Hablemos de Radio Futura. Debo de reconocer que la banda de los hermanos Auserón y de Enrique Sierra me produce sensaciones encontradas. Digamos que no me apasionan. Prefiero los primeros discos (los dos primeros y algún single posterior) que el resto. Pues bien, el primero incluye un tema titulado Divina. Los que vivimos los 80’s en plena efervescencia no podemos olvidarla y tararearla de vez en cuando con entusiasmo. Ese tema, sin embargo, es la versión de un artista que adoro, Marc Bolan y su banda, T-Rex. Bolan era buen músico, interpretaba de maravilla, su estética glam capturaba a propios y extraños y era apreciado por sus colegas de profesión. La canción que versioneó Radio futura se titula Ballrooms of Mars. Bien compuesta, bonita melodía, pero el toque festivo y mediterráneo aportado por Radio Futura la hacen más próxima y alegre. En mi opinión la mejora. El pobre Bolan aún se debe remover inquieto en su tumba cada vez que  escuche la versión española.

 

Y por ir acabando,  existen esas versiones que me gustan tanto como la original y que me vería en una difícil tesitura si me obligaran a elegir a punta de pistola entre una y otra, acabaría muerto de un disparo. The Passenger de Iggy Pop es de lo más grande que han disfrutado mis aterciopelados oídos. Pero deben de reparar en la versión de Siouxsie and the Banshees. La sección de viento y la atmósfera bailable que la envuelve la convierte en irresistible.
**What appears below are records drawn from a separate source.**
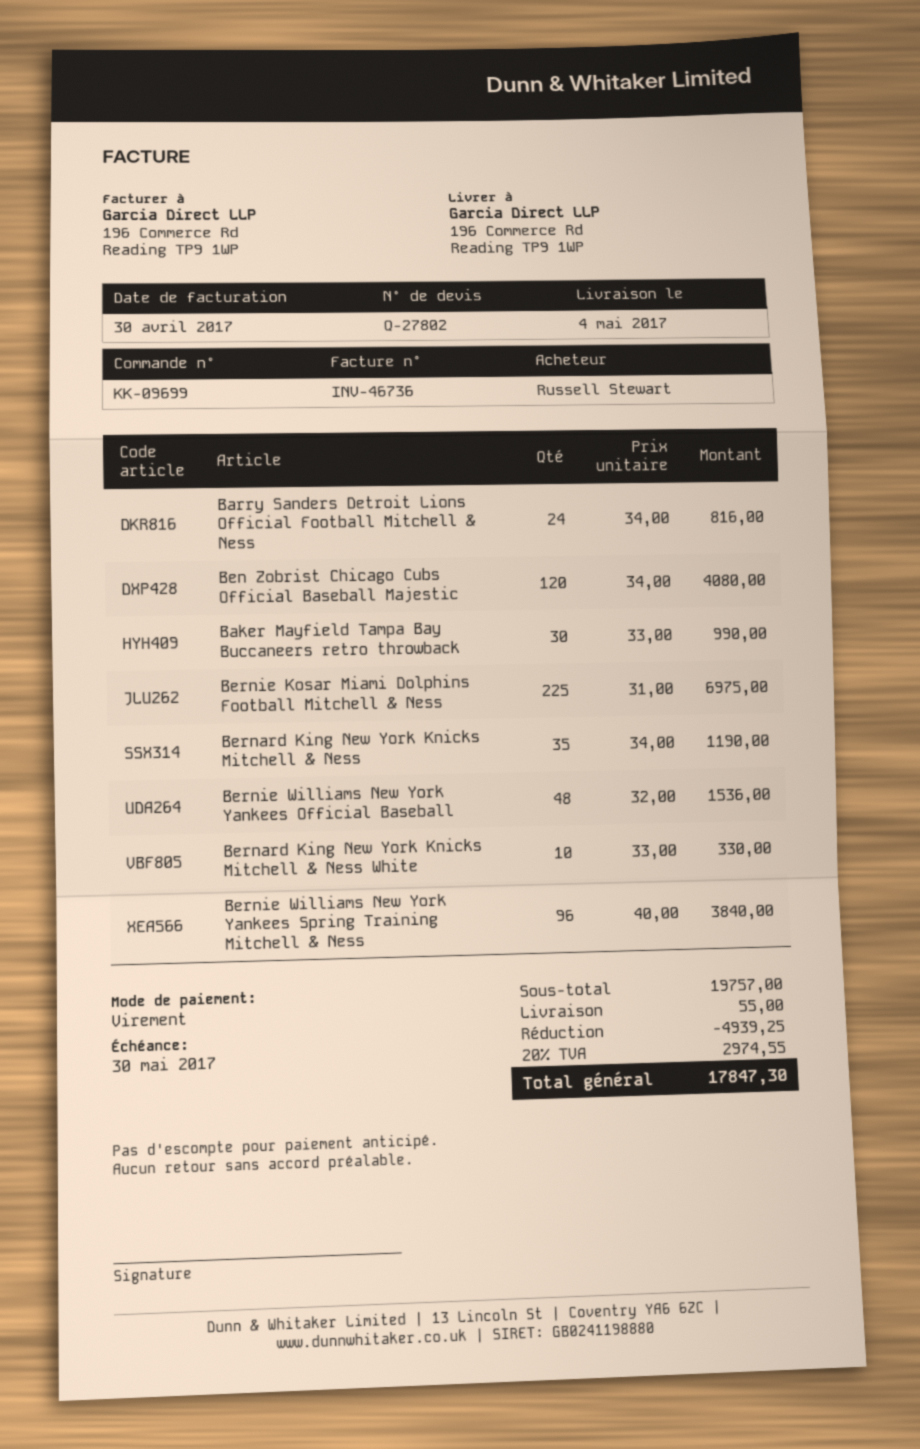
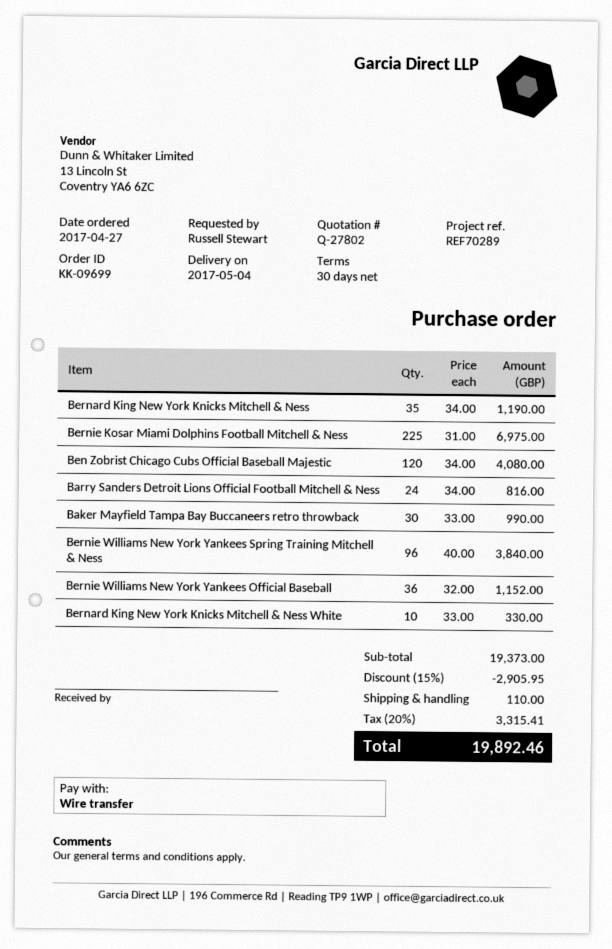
Bernie Williams New York Yankees Official Baseball: 48 x 32.00 = 1536.00 -> 36 x 32.00 = 1152.00
subtotal: 19757.00 -> 19373.00
discount: 4939.25 -> 2905.95
shipping: 55.00 -> 110.00
tax: 20% = 2974.55 -> 20% = 3315.41
total: 17847.30 -> 19892.46

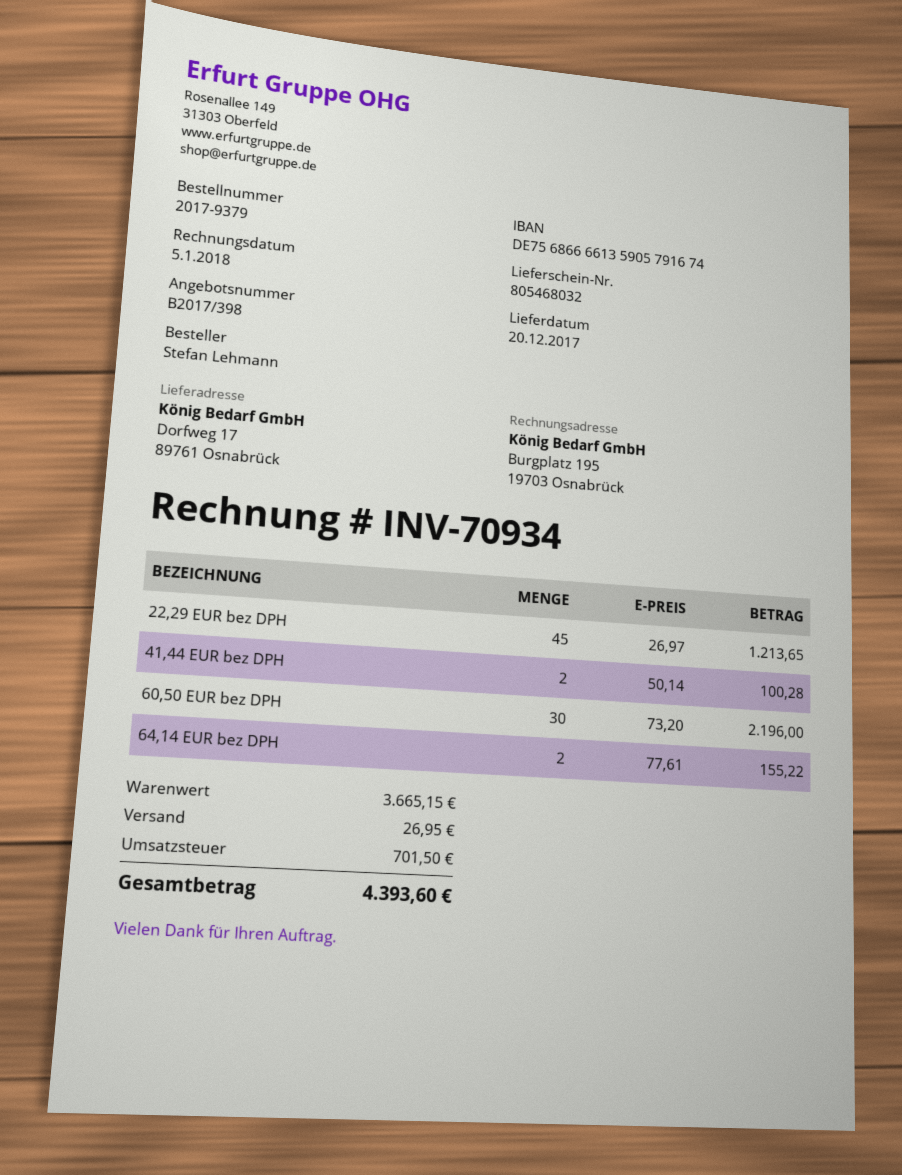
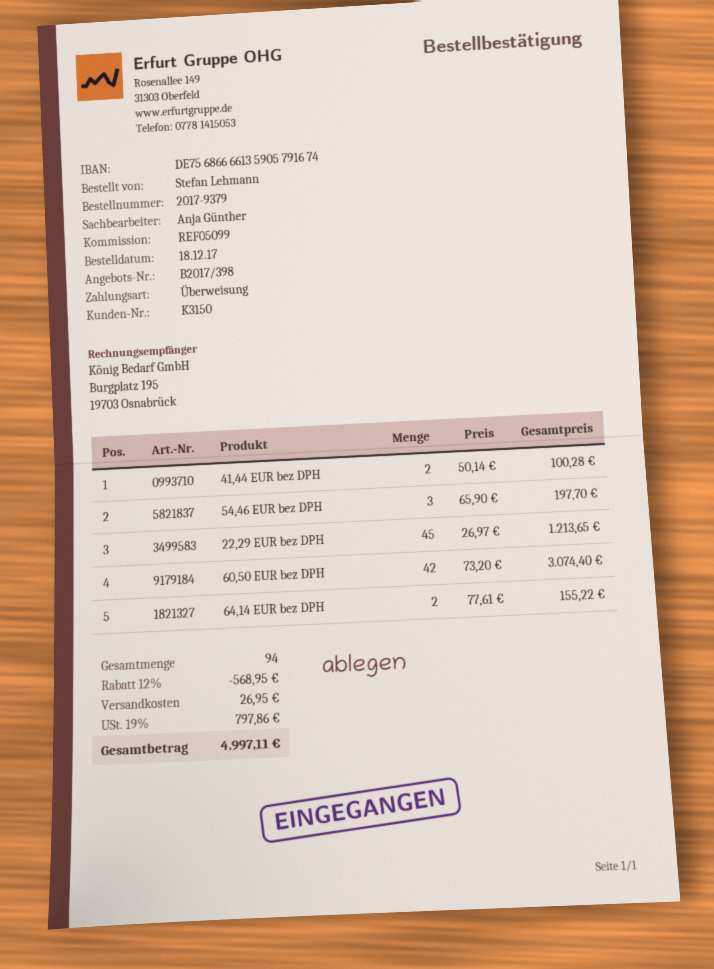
60,50 EUR bez DPH: 30 x 73.20 = 2196.00 -> 42 x 73.20 = 3074.40
54,46 EUR bez DPH: none -> 3 x 65.90 = 197.70
discount: none -> 12% = 568.95
tax: 701.50 -> 797.86
total: 4393.60 -> 4997.11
Luego está el tema All along the watchtower de Dylan. Maravilloso, ¿verdad? Pues si no han escuchado la versión de Jimmy Hendrix, se lo aconsejo. Su guitarra les pondrá los pelos de punta.

 

Por el contrario, existen versiones indiscutiblemente nefastas, muchas, demasiadas. No negaré la evidencia ni me emponzoñaré en semejante fango.

También podríamos tratar las versiones de películas (aprovecho para preguntarme el por qué llamarlas remakes en vez de covers o versiones. Supongo que alguna razón habrá. Será cosa del inglés; en español es lo mismo), pero será en otra ocasión. Se nos acaba el tiempo.

Espero que esta versión de artículo periodístico les haya divertido. Es posible que contraataque con más. No se descuiden.